Carol Klinker bought one of the finest houses in the Forsyth Residential Historic District in 1997, a house at 214 13th Ave. known as the McCuistion Residence, which is individually listed on the National Register.

It was built in 1914 for Joshua McCuistion, a businessman and rancher, and his wife, Grace. A walking tour brochure of the neighborhood said Grace had traveled to Asia and “had a great appreciation for eastern architecture.” That would explain the home’s deep eaves and flared roofline, “meant to evoke the Far East,” as the same brochure says.

Klinker said she was looking for an older home that she could use for a bed and breakfast, and she didn’t recall that the house’s listing on the National Register had any bearing on the sale. After she bought the house, a local women’s group helped her buy a National Register plaque, now displayed prominently in front of the residence.

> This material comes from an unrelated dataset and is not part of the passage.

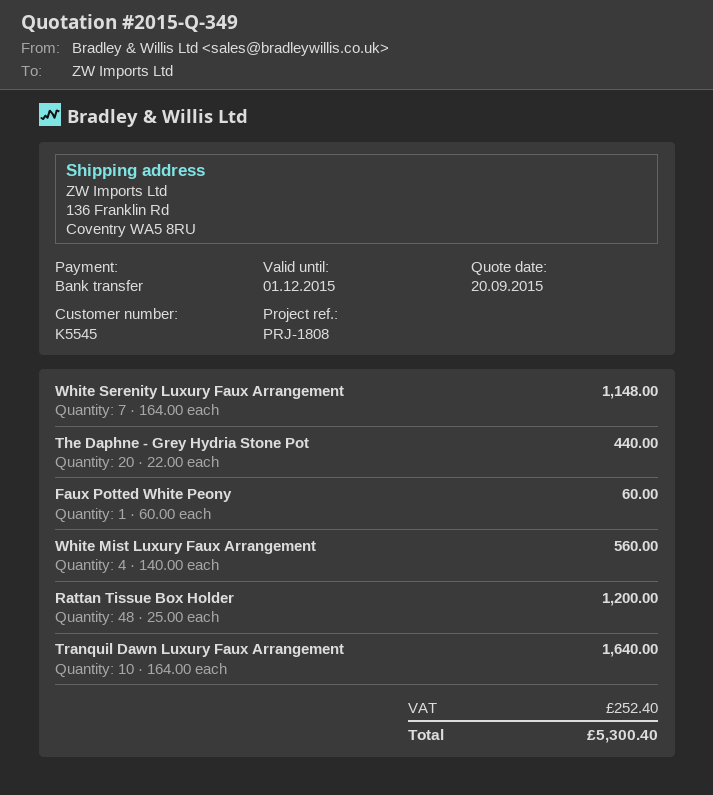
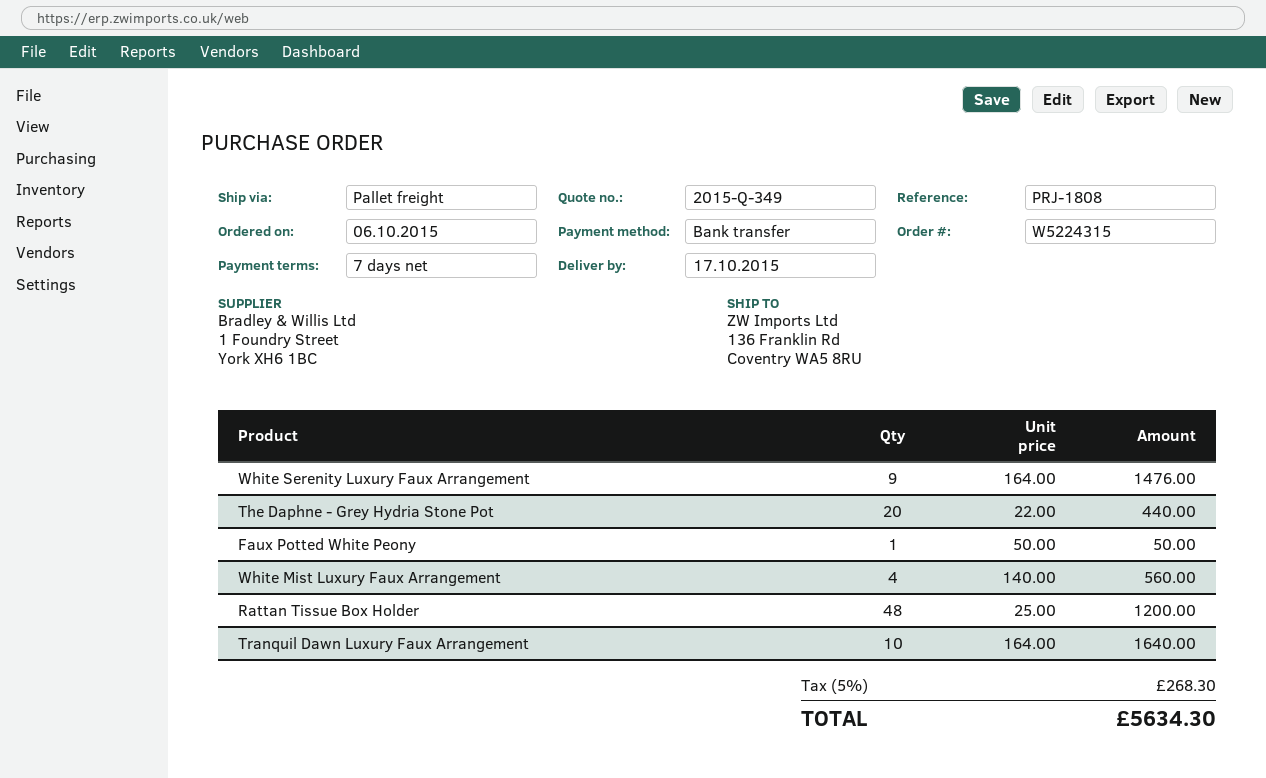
White Serenity Luxury Faux Arrangement: 7 x 164.00 = 1148.00 -> 9 x 164.00 = 1476.00
Faux Potted White Peony: 1 x 60.00 = 60.00 -> 1 x 50.00 = 50.00
tax: 252.40 -> 268.30
total: 5300.40 -> 5634.30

Klinker said she once looked into the possibility of obtaining federal funding to help with repairs to the house, but the only aid available seemed to be tax credits offered to owners of historic properties.

“It looked like I had to jump through so many hoops that I just quit,” she said.

Blakesley had a somewhat similar experience when he looked into obtaining federal funds to replace all the seats in the Roxy Theatre years ago. He found out funds were available only for projects that enhanced the historical value of a property, like façade restoration.

Even so, the research Hustetler did on the building made Blakesley appreciate the building’s history, and instead of simply modernizing everything over the years, he has always made improvements with an eye toward preserving the building’s historical value.

Cal MacConnel, the son of former chamber president June MacConnel, is also the owner of a historical structure, originally a car dealership and now Clark Hardware, at 1195 Main St.

He said the push begun by his mother worked so well because Hustetler was liked by virtually everybody he came in contact with.

“Mark just became like a member of the community when he was here,” MacConnel said. “He fit in so well.”

Early hopes that creation of the historic districts would be a big boost to local tourism efforts never panned out, MacConnel said, but “it was successful to the people who are interested in community history.”

Six or seven years ago, Diane and Dan Murnion, owners of the Restwel Motel, along with others still interested in community history, helped put together the walking-tour brochure mentioned above.

The original intent was to have someone offer regular tours, but that didn’t come to pass. Instead, the brochures were handed out to people who asked for them at the library, the local museum and the Restwel.

The museum doesn’t carry them anymore, Diane Murnion said, and she wasn’t sure the library had any copies left. She’s down to just a few, so she doesn’t hand them out anymore. The good news is that the brochures’ scarcity means they were distributed and used. Murnion gave out more than a few over the years to visitors who asked her what there was to do in town.

“A lot of people really enjoyed it,” she said.